Archbishop emeritus Sylvain Lavoie looks cheerful these days. As chaplain of the Star of the North Retreat Centre in St. Albert, he is doing many of the things he enjoys, such as organizing liturgies for the centre's staff and giving retreats and workshops.
"But there have been times when I haven't been so cheerful," he recalls. "The years 2011-12 weren't very cheerful years for me. Very painful; anyway it was what it was. Now we carry on. Life has changed not ended."
In July 2012 Lavoie took the unusual step of resigning his post as archbishop of Keewatin-Le Pas. He was only 65 at the time.
"I had a major burnout. So after seven years as the archbishop of Keewatin-Le Pas, I decided to let Murray Chatlain become an archbishop," Lavoie laughs, referring to his successor.
He guesses his gifts are not those suited to governing a diocese. "I decided maybe I should resign that position, and about three weeks later I started to heal," he said in an interview. "So I guess it took some stress off. I have been getting better ever since. I think it was the right decision."

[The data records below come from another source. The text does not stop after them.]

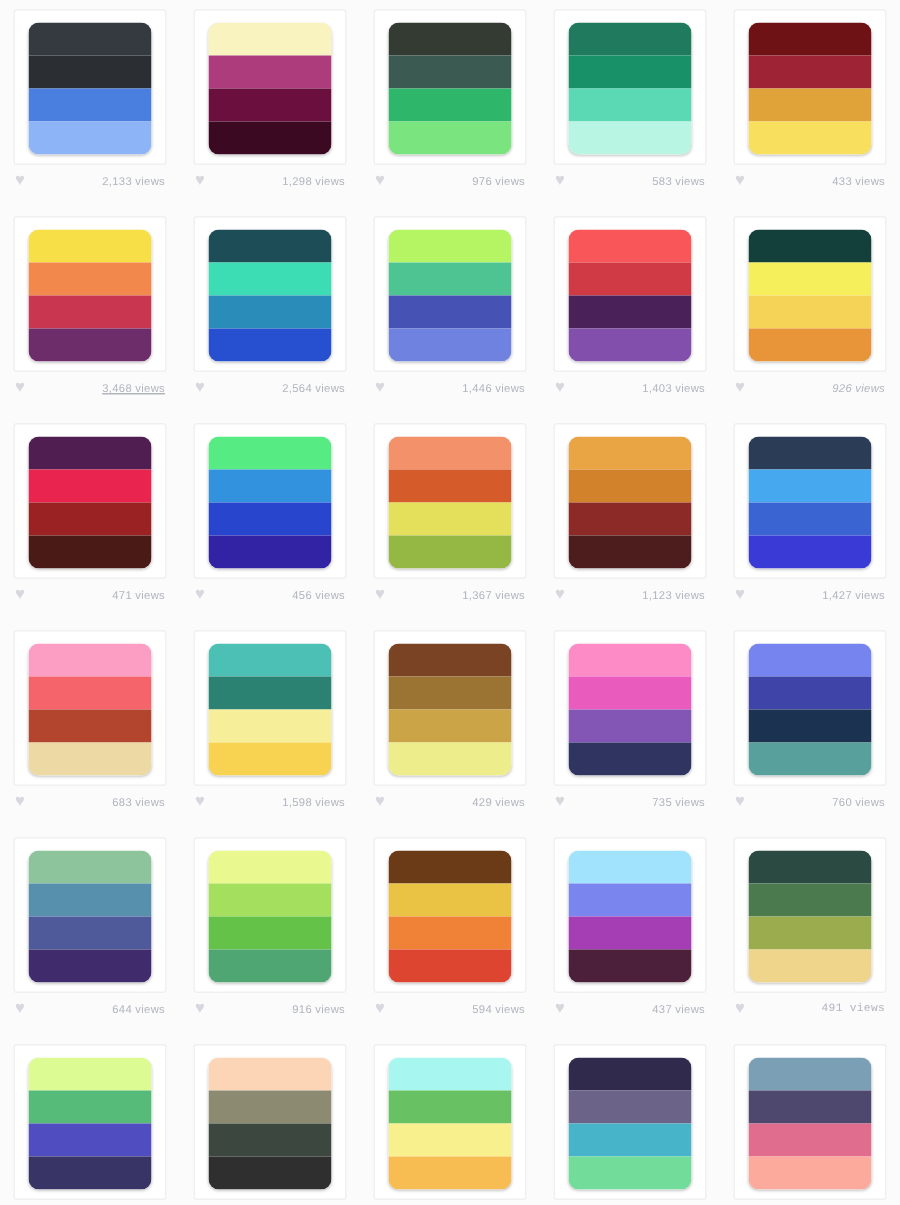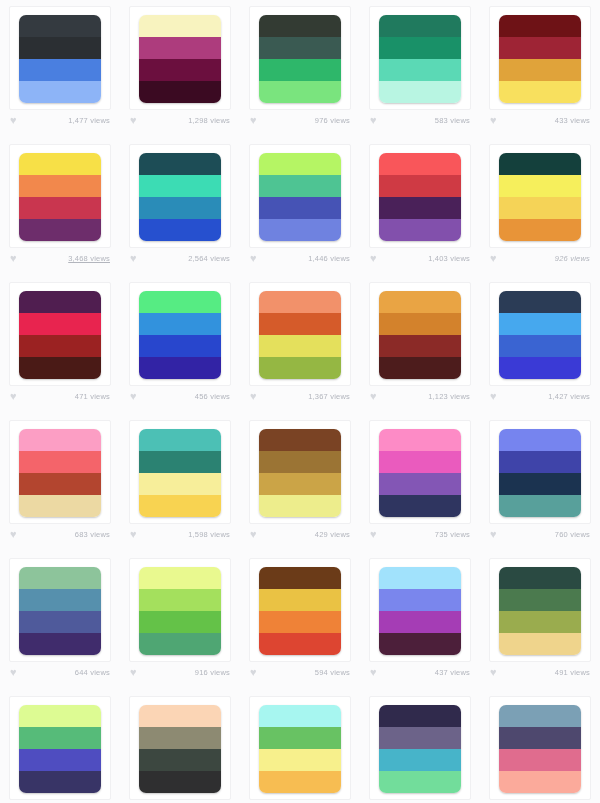--- a/index.html
+++ b/index.html
@@ -80,7 +80,7 @@
     </div>
     <div class="meta">
       <span class="heart" style="color: rgb(214, 216, 221);">♥</span>
-      <span class="views" style="color: rgb(178, 181, 189);">1,477 views</span>
+      <span class="views" style="color: rgb(178, 181, 189);">2,133 views</span>
     </div>
   </div>
     <div class="card">

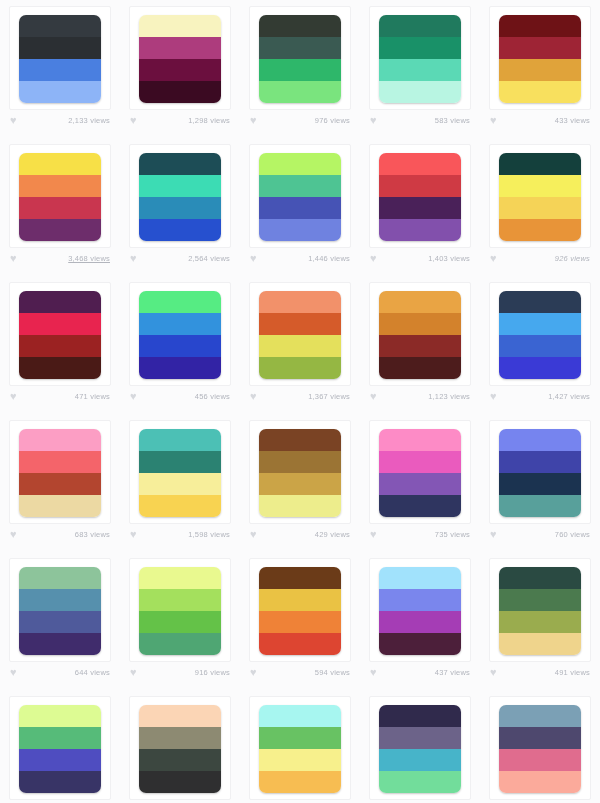--- a/index.html
+++ b/index.html
@@ -416,7 +416,7 @@
     </div>
     <div class="meta">
       <span class="heart" style="color: rgb(214, 216, 221);">♥</span>
-      <span class="views" style="color: rgb(178, 181, 189);">491 views</span>
+      <span class="views" style="color: rgb(178, 181, 189); font-family: Liberation Mono, monospace;">491 views</span>
     </div>
   </div>
     <div class="card">

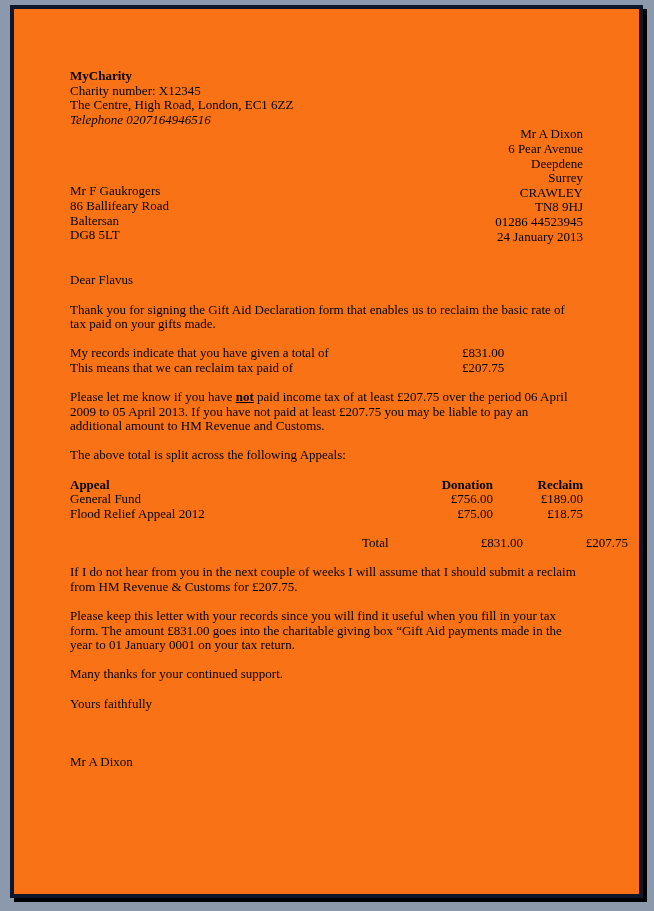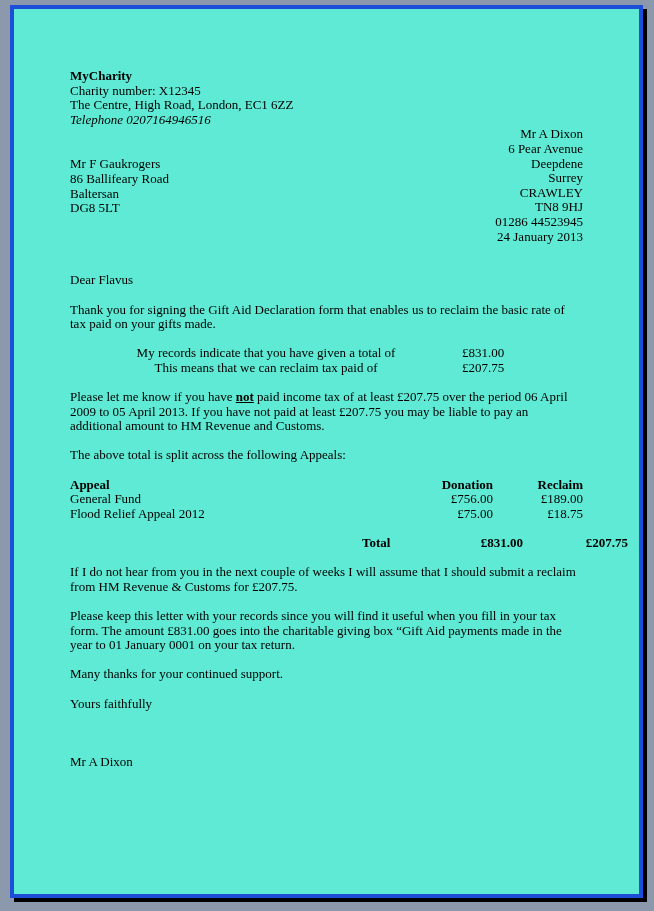--- a/index.html
+++ b/index.html
@@ -14,8 +14,8 @@
   .page {
     position: absolute; left: 10px; top: 5px;
     width: 625px; height: 885px;
-    background: #5eead4;
-    border: 4px solid #1d4ed8;
+    background: #f97316;
+    border: 4px solid #0f172a;
     box-shadow: 4px 4px 0 #000000;
   }
   .content { padding: 60px 56px 0 56px; }

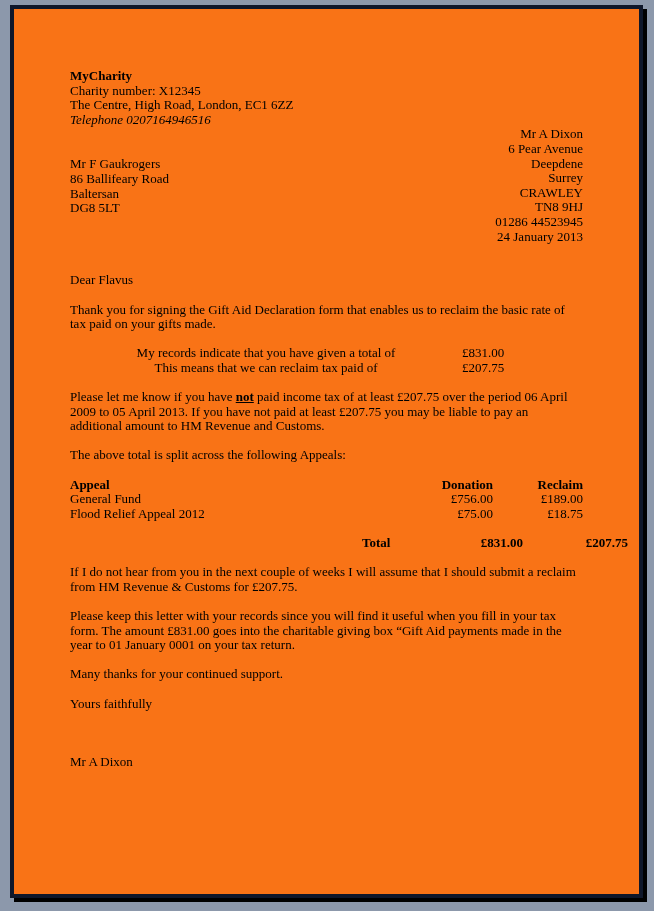--- a/index.html
+++ b/index.html
@@ -27,7 +27,7 @@
   
   .addr-section { position: relative; height: 131.4px; margin-bottom: 14.6px; }
   .contact-block { text-align: right; }
-  .recipient-block { position: absolute; top: 30px; left: 0; text-align: left; }
+  .recipient-block { position: absolute; top: 57px; left: 0; text-align: left; }
 
   
   .tab-row { display: flex; text-align: center; }

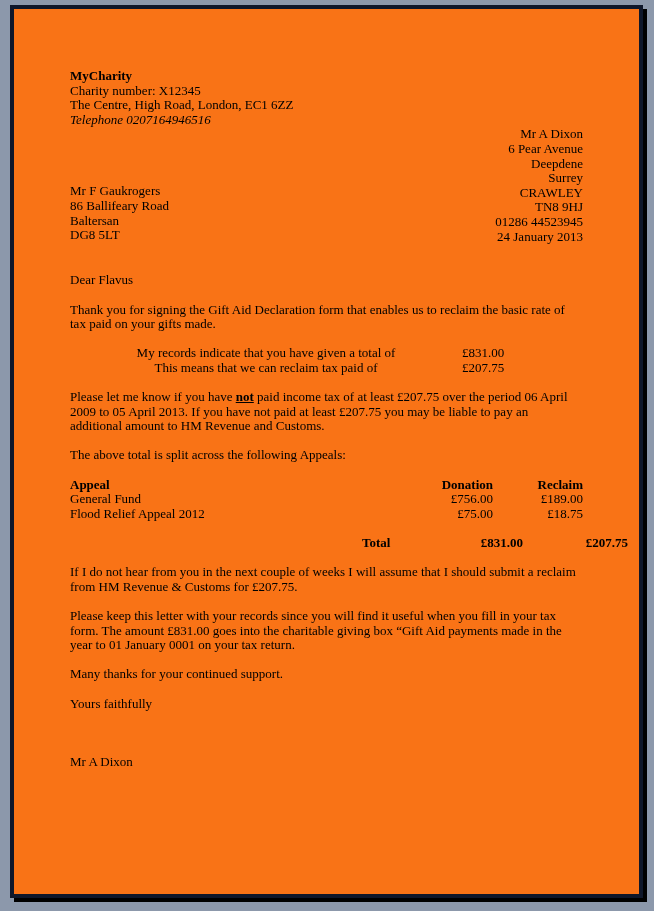--- a/index.html
+++ b/index.html
@@ -30,7 +30,7 @@
   .recipient-block { position: absolute; top: 57px; left: 0; text-align: left; }
 
   
-  .tab-row { display: flex; text-align: center; }
+  .tab-row { display: flex; }
   .tab-label { width: 392px; flex: none; }
   .tab-value { flex: none; }
 

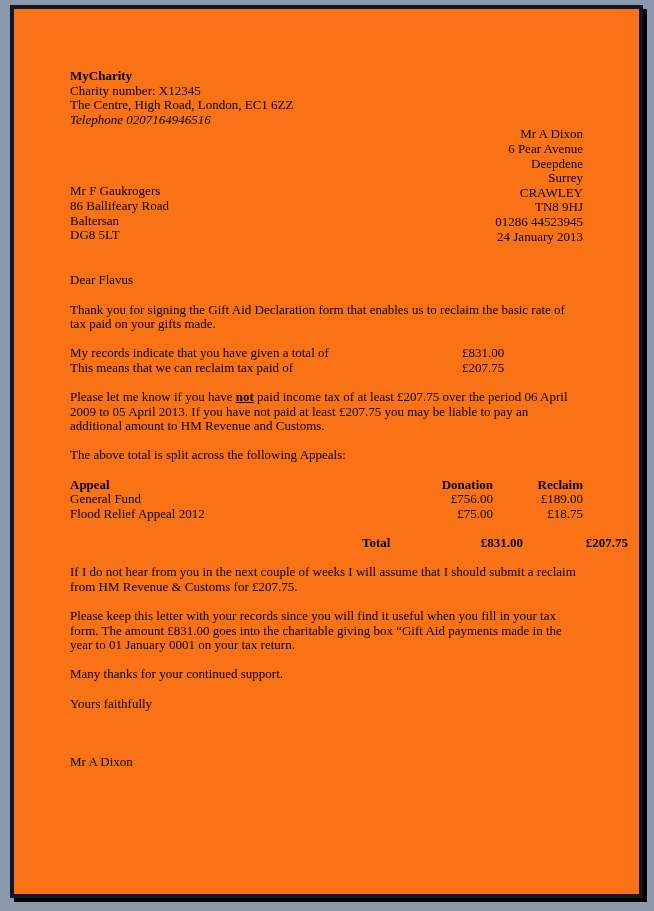--- a/index.html
+++ b/index.html
@@ -41,7 +41,7 @@
   .t-col-c { width: 66px;  flex: none; text-align: right; }
   .t-col-d { width: 68px;  flex: none; text-align: right; }
   .t-head  { font-weight: bold; }
-  .t-total { font-weight: bold; margin-top: 14.6px; gap: 37px; }
+  .t-total { font-weight: normal; margin-top: 14.6px; gap: 37px; }
   .appeals-table { margin-bottom: 14.6px; }
 
   .not-word { font-weight: bold; text-decoration: underline; }

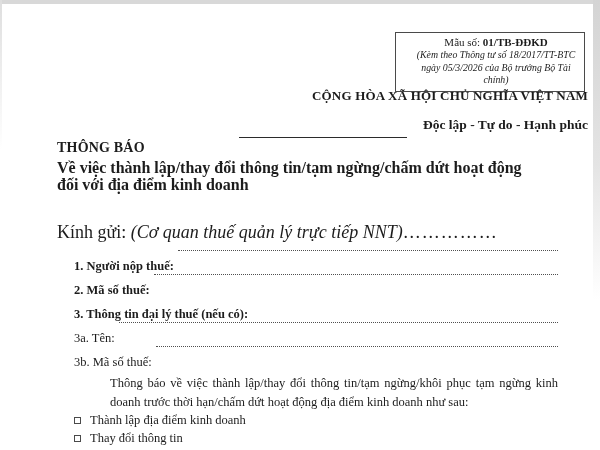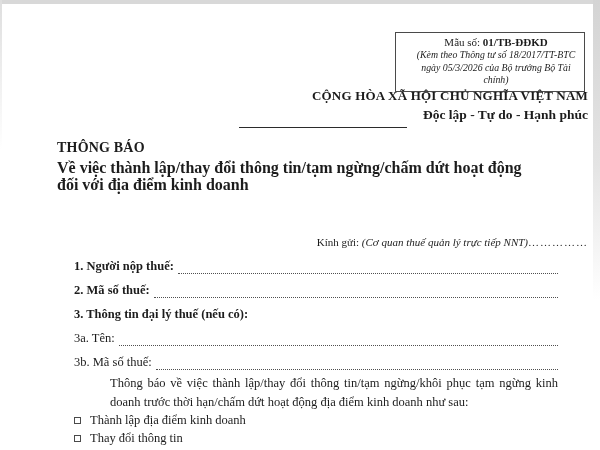--- a/index.html
+++ b/index.html
@@ -42,7 +42,7 @@
     text-align: right;
   }
   .nat-header .line1 { font-size: 13px; font-weight: bold; letter-spacing: 0.2px; }
-  .nat-header .line2 { font-size: 13.5px; font-weight: bold; margin-top: 3px; }
+  .nat-header .line2 { font-size: 13.5px; font-weight: bold; margin-top: 13px; }
   .nat-header .rule {
     width: 168px; height: 0; border-top: 1.5px solid #2b2b2b;
     margin: 4px auto 0 auto;

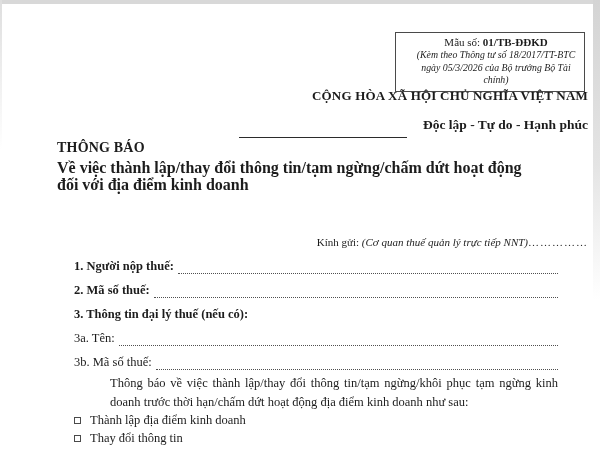--- a/index.html
+++ b/index.html
@@ -58,8 +58,8 @@
 
   
   .kinh-gui {
-    position: absolute; left: 57px; top: 236px; width: 531px;
-    text-align: right; font-size: 11px;
+    position: absolute; left: 57px; top: 222px; width: 531px;
+    text-align: left; font-size: 18px;
   }
   .kinh-gui .italic { font-style: italic; }
   .kinh-gui .dots { letter-spacing: 1px; }

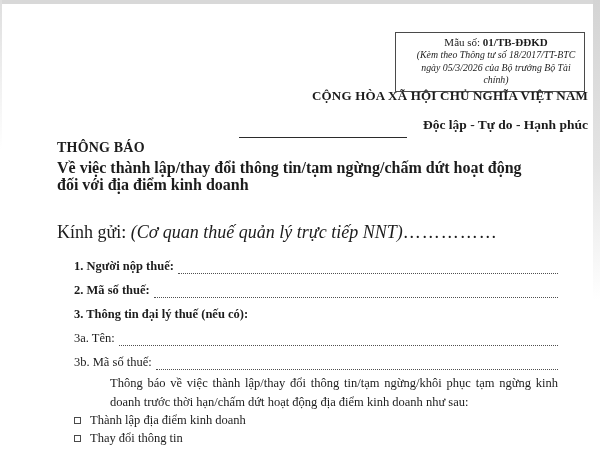--- a/index.html
+++ b/index.html
@@ -69,7 +69,7 @@
     position: absolute; left: 74px; top: 254px; width: 484px;
     font-size: 12.5px;
   }
-  .field-row { display: flex; align-items: flex-end; line-height: 24px; height: 24px; }
+  .field-row { display: flex; align-items: flex-start; line-height: 24px; height: 24px; }
   .field-row .lbl { white-space: nowrap; }
   .field-row .lbl.bold { font-weight: bold; }
   .field-row .leader {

Since October, Lavoie has been chaplain and spiritual director at Star of the North. "I also give workshops and retreats and I'm finding it challenging to come up with new material after years of doing workshops and retreats on addictions awareness."
Currently he is writing a book on the topic, his third. The second one, Together We Heal, is about the healing of sexual abuse and will be out soon.
Now in his new position Lavoie is required to develop new material. So along with the addiction awareness workshops and retreats he gives, he has to come up with material for scriptural, renewal and parish retreats. He recently led an Advent retreat for a parish in Saskatchewan. "That's new for me," he says.
After Christmas, he will be giving a monthly session on exploring scriptural themes through biblical art, using the paintings of Seiger Koder, an 82-year-old German priest.
He is planning to run several addictions programs and will also lead a program aimed at recapturing the spirit of the early Church.
That program, called Returning to Our Roots, will be based on Acts 2.42, when Christians were devoted to prayer, Scripture, the Eucharist and fellowship. In his former diocese the retreat was made into a four-year process.
In March, Lavoie will lead a Lenten retreat at Providence Renewal Centre. Called You are my Witnesses, the retreat is about the new evangelization. "I'm just putting it together now."
Not stopping there, he will lead a five-day retreat in Fort Smith in January, does replacement ministry in parishes and hears Confessions in schools. With Lucie Leduc, director of the Star of the North, Lavoie is also preparing to give retreats and start a young adult Oblate group.
Leduc is an Oblate associate, and Lavoie says, "we both want to move the retreat House more along the line of the Oblate charism of St. Eugène de Mazenod, which is reaching out to the poor and the marginalized."
He and Leduc are developing a weekend retreat for marginalized men. There has been a retreat at the Star of the North for marginalized women from the inner city for several years.
Is Lavoie already working more than he did as archbishop of Keewatin-Le Pas? He laughed and said, "Not yet; I don't think but I have to keep an eye on that. It's a little busy right now because I am developing new material. But I think by next March I'll be able to settle down a little bit."
Asked why he takes on so much work, he quickly replied, "I probably have the same spirit that Eugène de Mazenod had to reach out to people and help them grow. My motto as a bishop was The Kingdom of God is Within You.
"I think God has given me certain talents and I've got to put them to good use. It's also rewarding."
Aren't you risking burning out again?
"Some things have changed," he says. "When I look at my journal as a bishop over the past six and a half years, not once had I written a day off. And that's not healthy. So now I've got a day off once a week and I'm not working in the evenings.
"I have more time for family, for friends and for leisure. In other words, I'm trying to practise what I preach about living a balanced life."
Leduc, the director of Star of the North, said Lavoie was hired to provide spiritual direction to the staff and to do some programming, such as retreats and workshops.
"But he is free to pursue other requests he has as long as he can do some things here," she said. "He is doing pretty well here. I won't let him burn out (again)."
"I'm keeping an eye on myself," said Lavoie. "Maybe (my work) sounds like a lot, but it's spread out over five, six months."
He makes a regular poustinia (a day of prayer and fasting), shovels snow and goes swimming every second day. "I love sailing and kayaking as well. I'll be doing more of that now that I have more time for it."